6. Wolfe F; Chalmers A; Littlejohn GO & Salit I. Fibromyalgia, Chronic Fatigue Syndrome, and Repetitive Strain Injury: Current Concepts in Diagnosis, Management, Disability, and Health Economics. 1995, New York: Haworth Medical Press. p. 142. ISBN 1-56024-744-4.

7. Joyce J, Hotopf M, Wessely S. The prognosis of chronic fatigue and chronic fatigue syndrome: a systematic review. QJM. 1997 Mar;90(3):223-33.

8. P D White, J M Thomas, J Amess, D H Crawford, S A Grover, H O Kangro, A W Clare. Incidence, risk and prognosis of acute and chronic fatigue syndromes and psychiatric disorders after glandular fever. The British Journal of Psychiatry Dec 1998, 173 (6) 475-481; DOI: 10.1192/bjp.173.6.475

9. Peter D. White et al. Comparison of adaptive pacing therapy, cognitive behaviour therapy, graded exercise therapy, and specialist medical care for chronic fatigue syndrome (PACE): a randomised trial. The Lancet. Volume 377, No. 9768, p8239-836, 5 March 2011.
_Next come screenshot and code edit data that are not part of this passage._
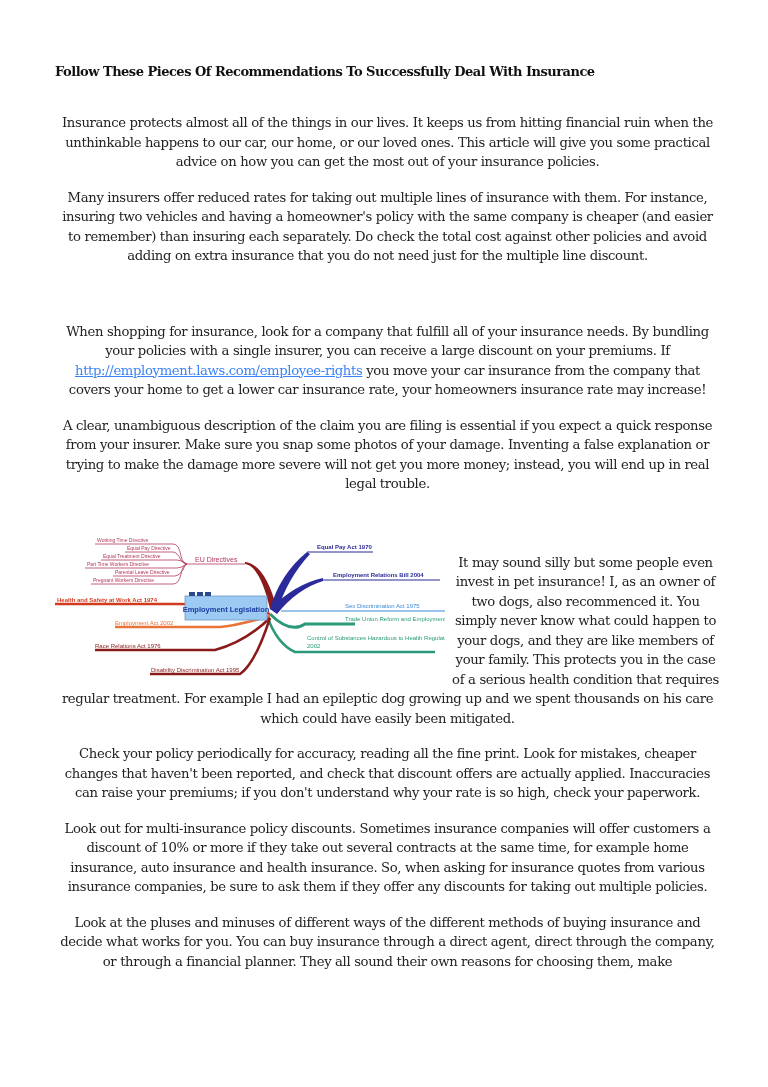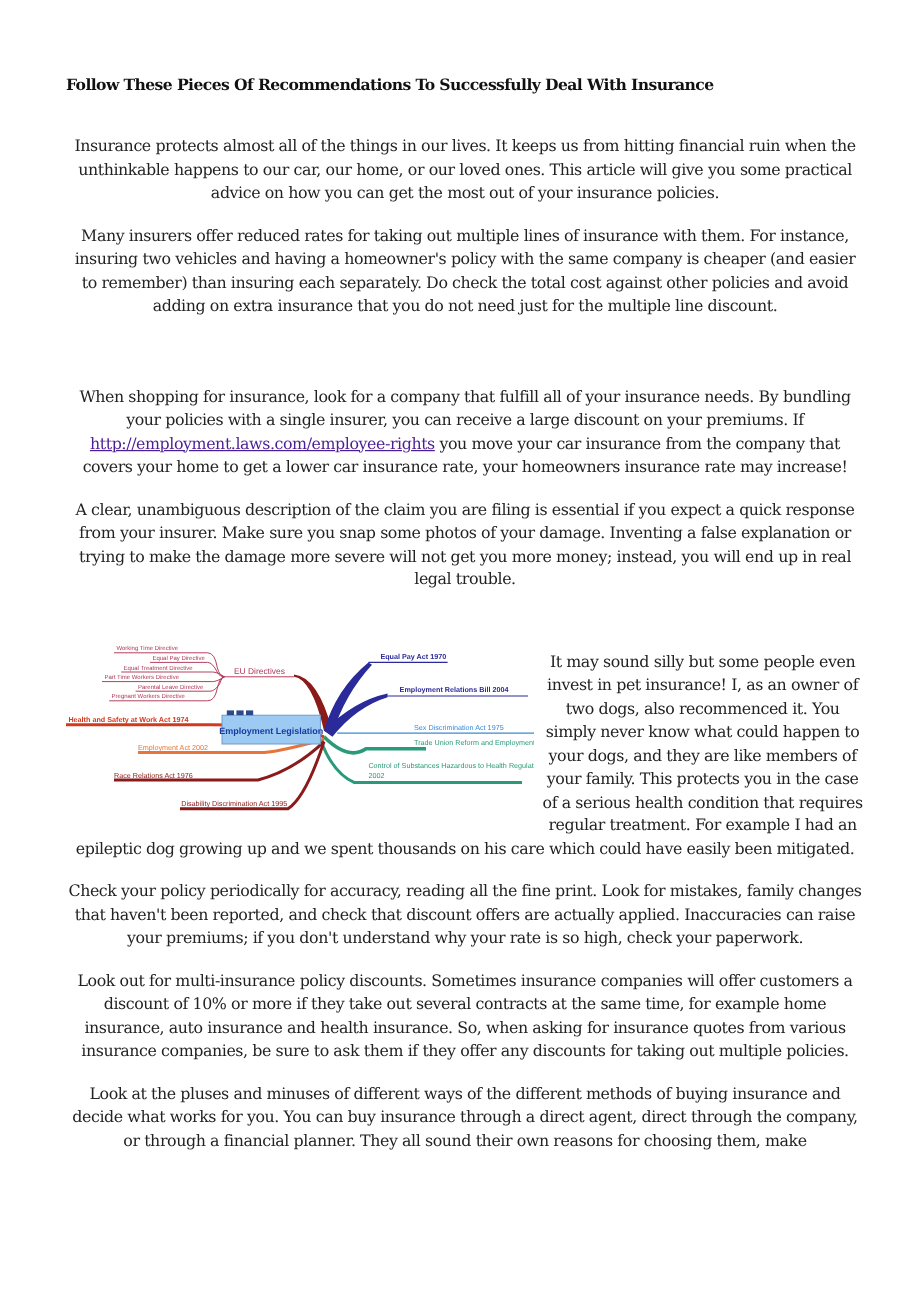--- a/index.html
+++ b/index.html
@@ -18,7 +18,7 @@
     letter-spacing: -0.35px; word-spacing: 0px; text-align: center;
   }
   .spacer { height: 40px; }
-  a.link { color: #4c1d95; text-decoration: underline; }
+  a.link { color: #3b82f6; text-decoration: underline; }
   .float-fig {
     float: left; width: 390px; height: 150px; margin: 0 6px 0 0;
     position: relative;

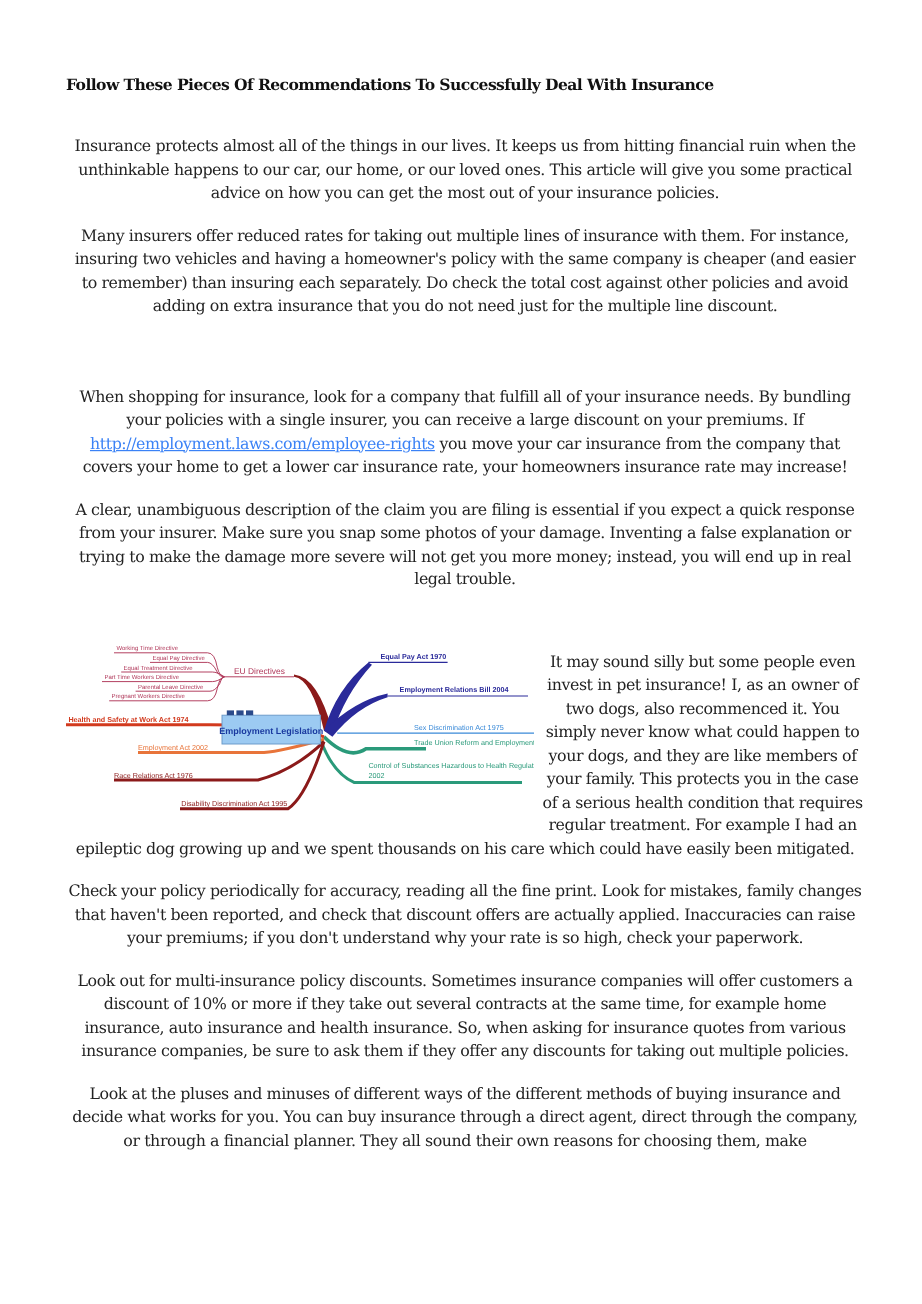--- a/index.html
+++ b/index.html
@@ -24,7 +24,7 @@
     position: relative;
   }
   .float-fig svg { position: absolute; left: 0; top: 0; }
-  .float-para { margin-top: 5px; }
+  .float-para { margin-top: 15px; }
 </style>
 </head>
 <body>

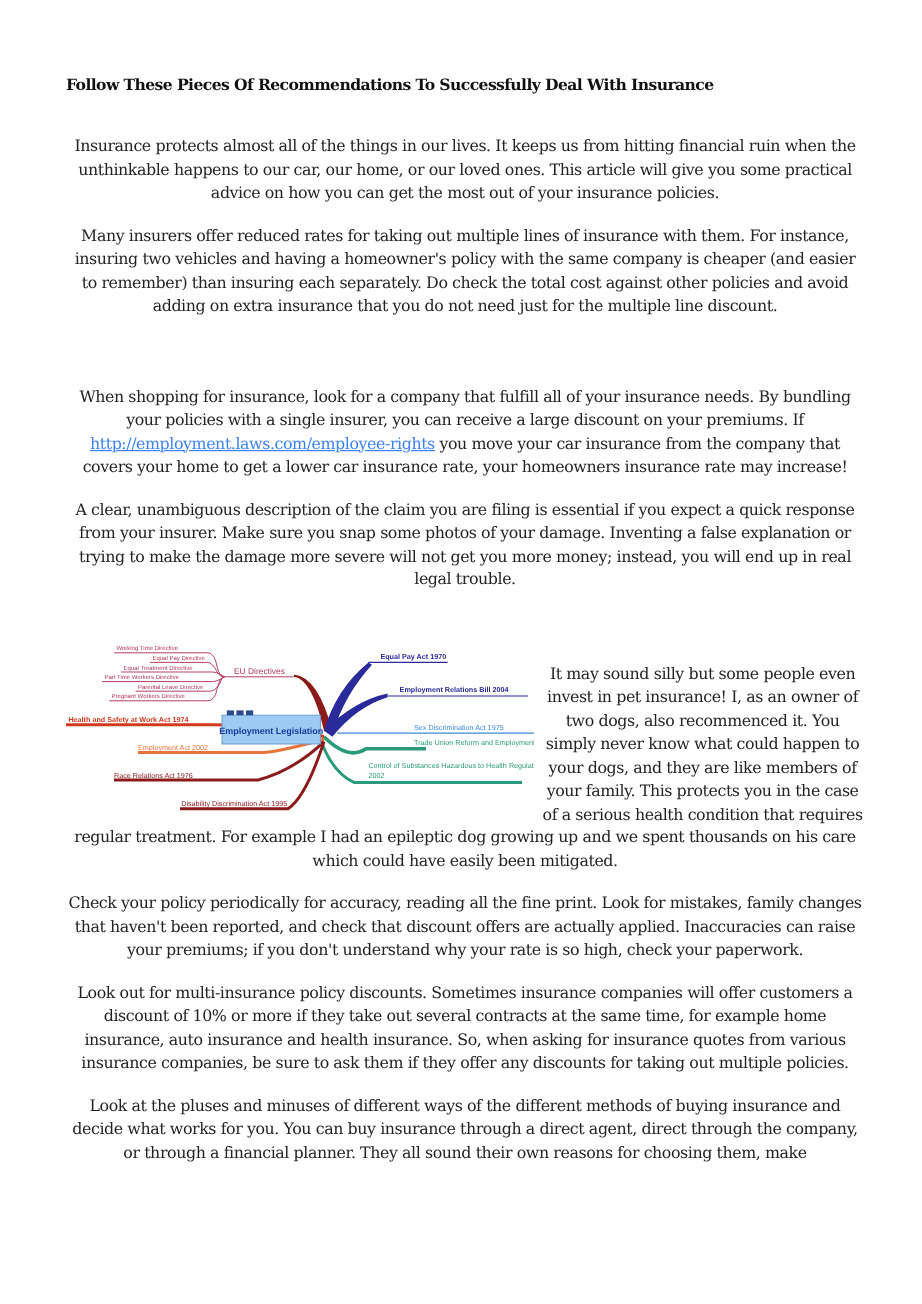--- a/index.html
+++ b/index.html
@@ -104,7 +104,7 @@
   </div>
   <p class="para float-para" style="padding-top:4px">It may sound silly but some people even invest in pet insurance! I, as an owner of two dogs, also recommenced it. You simply never know what could happen to your dogs, and they are like members of your family. This protects you in the case of a serious health condition that requires regular treatment. For example I had an epileptic dog growing up and we spent thousands on his care which could have easily been mitigated.</p>
 
-  <p class="para" style="clear:both">Check your policy periodically for accuracy, reading all the fine print. Look for mistakes, family changes that haven't been reported, and check that discount offers are actually applied. Inaccuracies can raise your premiums; if you don't understand why your rate is so high, check your paperwork.</p>
+  <p class="para" style="clear:both">Check your policy periodically for accuracy, reading all the fine print. Look for mistakes, cheaper changes that haven't been reported, and check that discount offers are actually applied. Inaccuracies can raise your premiums; if you don't understand why your rate is so high, check your paperwork.</p>
   <p class="para">Look out for multi-insurance policy discounts. Sometimes insurance companies will offer customers a discount of 10% or more if they take out several contracts at the same time, for example home insurance, auto insurance and health insurance. So, when asking for insurance quotes from various insurance companies, be sure to ask them if they offer any discounts for taking out multiple policies.</p>
   <p class="para">Look at the pluses and minuses of different ways of the different methods of buying insurance and decide what works for you. You can buy insurance through a direct agent, direct through the company, or through a financial planner. They all sound their own reasons for choosing them, make</p>
 </div>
10. Severine Sabia, Aline Dugravot, Damien Leger, Celine Ben Hassen, Mika Kivimaki, Archana Singh-Manoux. Association of sleep duration at age 50, 60, and 70 years with risk of multimorbidity in the UK: 25-year follow-up of the Whitehall II cohort study. Published 18 October 2022, PLOS Medicine.

11. Uauy, R, M Olivares, M Gonzalez. Essentiality of copper in humans. Am J Clin Nutr 67, no. 5 Suppl (1998): 952S-59S.